In 2013, the second of two expensive studies pointed out the obvious: Mendocino County’s emergency medical services were inadequately funded, uncoordinated, hard to staff and fragile.

At about that same time a huge Denmark-based medical services corporation named Verihealth showed up in Ukiah and started responding to 911 calls, creating a crazy race to emergencies to see who get to the patient first and get whatever reimbursements could be billed for.

Mendocino County soon announced that the solution to both problems was the establishment of something called an Exclusive Operating Area (EOA), contracting with one outfit, public or private, for exclusive ambulance coverage for a designated area of the County, primarily the Ukiah Valley.

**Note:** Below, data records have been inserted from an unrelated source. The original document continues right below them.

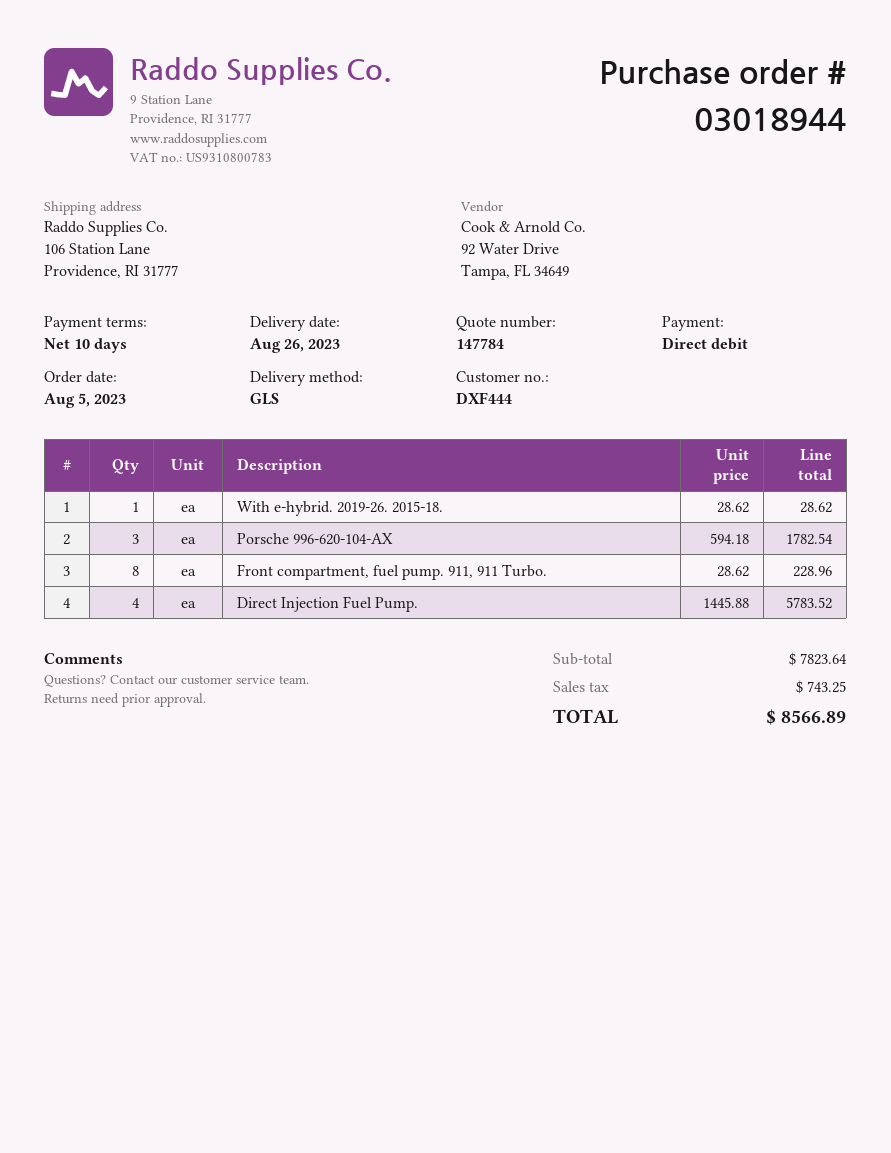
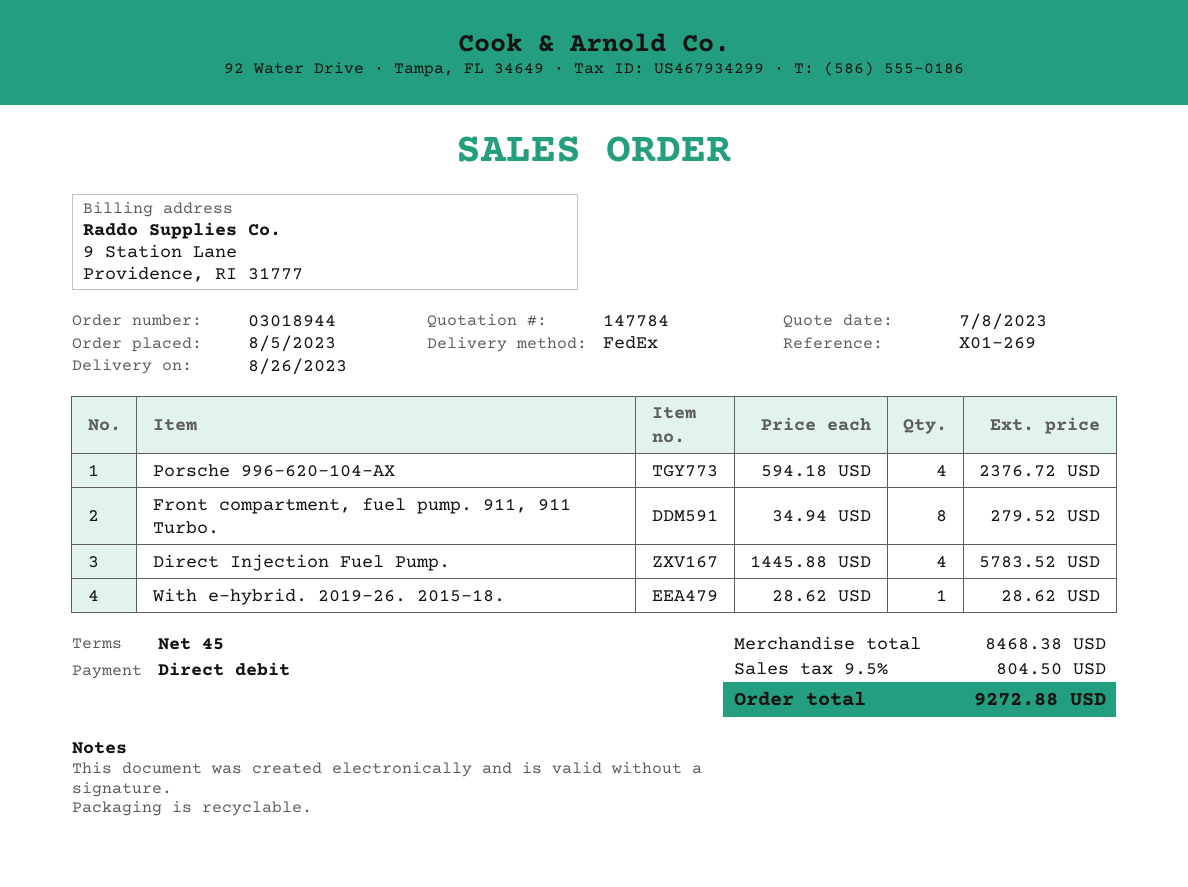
payment terms: 10 days -> 45 days
shipping method: GLS -> FedEx
Porsche 996-620-104-AX: 3 x 594.18 = 1782.54 -> 4 x 594.18 = 2376.72
Front compartment, fuel pump. 911, 911 Turbo.: 8 x 28.62 = 228.96 -> 8 x 34.94 = 279.52
subtotal: 7823.64 -> 8468.38
tax: 743.25 -> 804.50
total: 8566.89 -> 9272.88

Close observers saw parallels with the county’s trash hauling contract with Solid Waste of Willits and the still controversial mental health privatization contracts. In other words, the "solution" would probably depend heavily on who got the exclusive contract and what area was declared exclusive.

According to a 2013 question-and-answer collection on the County’s website, "An EOA is the only means by which the County would be able to limit ambulance operations in a given area to the entity (or entities) which best serve those communities. It is also the only legal means by which citizens, through their elected representatives, would be able to ensure that services meet their expectations. It also allows services competing for the same area the opportunity to compete through a transparent proposal process.”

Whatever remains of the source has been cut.